3. "Speculative psychology tends to spill over into multiple asset classes. Stocks are very, very expensive by most historical measures, but we're also seeing it in real estate, we've seen it in cryptocurrencies - bitcoin shot up to $60,000 and now is struggling to stay above $30,000."
4. "Our housing prices have gone ballistic. It seems that everyone's quitting their job to become a realtor. It brings back all the memories of 2005-2006." - describing the local housing market in Flathead Valley, Montana.
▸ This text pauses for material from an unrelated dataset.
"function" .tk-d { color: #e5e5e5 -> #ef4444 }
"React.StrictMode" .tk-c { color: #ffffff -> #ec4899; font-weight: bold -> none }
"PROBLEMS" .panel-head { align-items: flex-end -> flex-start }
5. "Speculative excess is spilling over into all of the new IPOs, the SPACs. We're raising money and we don't know what we're going to do with it. Then we've got the new NFTs, digital art - it's so extreme, it's almost nonsensical. But it's not unusual. We saw it in the late 1990s, when companies could go public that had never made a penny. We're starting to see a lot of that today in the meme stocks favored by new, young traders."
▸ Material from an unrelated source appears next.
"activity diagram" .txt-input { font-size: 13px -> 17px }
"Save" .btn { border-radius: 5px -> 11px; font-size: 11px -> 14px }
6. "The bubble is invisible to those inside the bubble. Don't go to someone investing in NFTs and try to tell them that they're speculating in a bubble that could be almost worthless. You're going to get in an argument that you can't win except in the aftermath."
7. "We are in one of the most overvalued markets in history and one of the most speculative-excess periods in history, so you don't have to be fully invested today. If you're going to invest in today's market, don't go out buying the SPACs, or the stocks that have infinite PE ratios, because they have yet to make earnings. I would put higher allocations into those sectors that are going to benefit from, or at least be resilient to, increasing inflation."
8. "When the Fed does decide to start taking the punchbowl away, growth stocks are where the pains could be felt the greatest. Think 'safety first,' walk softly, and carry a comfortable cash reserve."